== REQUIRED WORK ==
Each entry listed below should be reproduced word for word.

-------- PROVIDED MATERIAL --------

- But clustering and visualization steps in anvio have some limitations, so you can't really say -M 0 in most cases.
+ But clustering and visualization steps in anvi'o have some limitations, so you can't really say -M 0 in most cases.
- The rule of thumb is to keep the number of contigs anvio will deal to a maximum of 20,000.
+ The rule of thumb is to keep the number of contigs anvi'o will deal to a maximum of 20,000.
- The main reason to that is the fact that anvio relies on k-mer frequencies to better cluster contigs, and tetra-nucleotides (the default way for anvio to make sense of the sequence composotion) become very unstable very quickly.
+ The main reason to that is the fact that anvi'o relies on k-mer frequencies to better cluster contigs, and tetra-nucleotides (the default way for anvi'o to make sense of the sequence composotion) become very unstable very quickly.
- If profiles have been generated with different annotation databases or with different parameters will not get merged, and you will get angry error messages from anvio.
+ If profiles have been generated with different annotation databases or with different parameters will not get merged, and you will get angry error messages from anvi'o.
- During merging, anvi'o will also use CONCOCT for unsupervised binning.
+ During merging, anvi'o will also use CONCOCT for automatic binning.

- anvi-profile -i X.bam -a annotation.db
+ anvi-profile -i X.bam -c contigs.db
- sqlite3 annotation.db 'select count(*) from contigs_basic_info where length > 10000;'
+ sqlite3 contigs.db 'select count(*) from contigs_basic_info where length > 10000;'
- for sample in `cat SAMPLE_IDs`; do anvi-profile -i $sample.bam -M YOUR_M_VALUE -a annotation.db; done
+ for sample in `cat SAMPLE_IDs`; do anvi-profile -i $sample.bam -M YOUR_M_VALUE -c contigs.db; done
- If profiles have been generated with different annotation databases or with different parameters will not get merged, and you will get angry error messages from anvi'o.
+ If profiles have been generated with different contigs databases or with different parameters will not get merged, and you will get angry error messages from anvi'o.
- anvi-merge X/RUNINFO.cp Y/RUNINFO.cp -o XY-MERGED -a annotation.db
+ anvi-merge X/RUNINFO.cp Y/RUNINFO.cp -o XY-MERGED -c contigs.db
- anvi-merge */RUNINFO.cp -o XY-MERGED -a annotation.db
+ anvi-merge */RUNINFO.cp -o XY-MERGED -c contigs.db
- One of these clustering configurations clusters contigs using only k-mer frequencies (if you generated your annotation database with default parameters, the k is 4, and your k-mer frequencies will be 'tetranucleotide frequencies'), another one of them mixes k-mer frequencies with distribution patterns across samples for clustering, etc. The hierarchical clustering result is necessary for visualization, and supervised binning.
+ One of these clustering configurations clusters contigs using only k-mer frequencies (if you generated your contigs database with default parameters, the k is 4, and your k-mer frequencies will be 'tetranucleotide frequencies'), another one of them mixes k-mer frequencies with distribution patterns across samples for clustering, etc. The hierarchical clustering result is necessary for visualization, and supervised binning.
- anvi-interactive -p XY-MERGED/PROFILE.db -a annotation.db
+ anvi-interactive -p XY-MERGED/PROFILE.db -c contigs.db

--------

== RESULT BELOW ==
- But clustering and visualization steps in anvio have some limitations, so you can't really say -M 0 in most cases.
+ But clustering and visualization steps in anvi'o have some limitations, so you can't really say -M 0 in most cases.
- The rule of thumb is to keep the number of contigs anvio will deal to a maximum of 20,000.
+ The rule of thumb is to keep the number of contigs anvi'o will deal to a maximum of 20,000.
- The main reason to that is the fact that anvio relies on k-mer frequencies to better cluster contigs, and tetra-nucleotides (the default way for anvio to make sense of the sequence composotion) become very unstable very quickly.
+ The main reason to that is the fact that anvi'o relies on k-mer frequencies to better cluster contigs, and tetra-nucleotides (the default way for anvi'o to make sense of the sequence composotion) become very unstable very quickly.
- If profiles have been generated with different annotation databases or with different parameters will not get merged, and you will get angry error messages from anvio.
+ If profiles have been generated with different annotation databases or with different parameters will not get merged, and you will get angry error messages from anvi'o.
- During merging, anvi'o will also use CONCOCT for unsupervised binning.
+ During merging, anvi'o will also use CONCOCT for automatic binning.

- anvi-profile -i X.bam -a annotation.db
+ anvi-profile -i X.bam -c contigs.db
- sqlite3 annotation.db 'select count(*) from contigs_basic_info where length > 10000;'
+ sqlite3 contigs.db 'select count(*) from contigs_basic_info where length > 10000;'
- for sample in `cat SAMPLE_IDs`; do anvi-profile -i $sample.bam -M YOUR_M_VALUE -a annotation.db; done
+ for sample in `cat SAMPLE_IDs`; do anvi-profile -i $sample.bam -M YOUR_M_VALUE -c contigs.db; done
- If profiles have been generated with different annotation databases or with different parameters will not get merged, and you will get angry error messages from anvi'o.
+ If profiles have been generated with different contigs databases or with different parameters will not get merged, and you will get angry error messages from anvi'o.
- anvi-merge X/RUNINFO.cp Y/RUNINFO.cp -o XY-MERGED -a annotation.db
+ anvi-merge X/RUNINFO.cp Y/RUNINFO.cp -o XY-MERGED -c contigs.db
- anvi-merge */RUNINFO.cp -o XY-MERGED -a annotation.db
+ anvi-merge */RUNINFO.cp -o XY-MERGED -c contigs.db
- One of these clustering configurations clusters contigs using only k-mer frequencies (if you generated your annotation database with default parameters, the k is 4, and your k-mer frequencies will be 'tetranucleotide frequencies'), another one of them mixes k-mer frequencies with distribution patterns across samples for clustering, etc. The hierarchical clustering result is necessary for visualization, and supervised binning.
+ One of these clustering configurations clusters contigs using only k-mer frequencies (if you generated your contigs database with default parameters, the k is 4, and your k-mer frequencies will be 'tetranucleotide frequencies'), another one of them mixes k-mer frequencies with distribution patterns across samples for clustering, etc. The hierarchical clustering result is necessary for visualization, and supervised binning.
- anvi-interactive -p XY-MERGED/PROFILE.db -a annotation.db
+ anvi-interactive -p XY-MERGED/PROFILE.db -c contigs.db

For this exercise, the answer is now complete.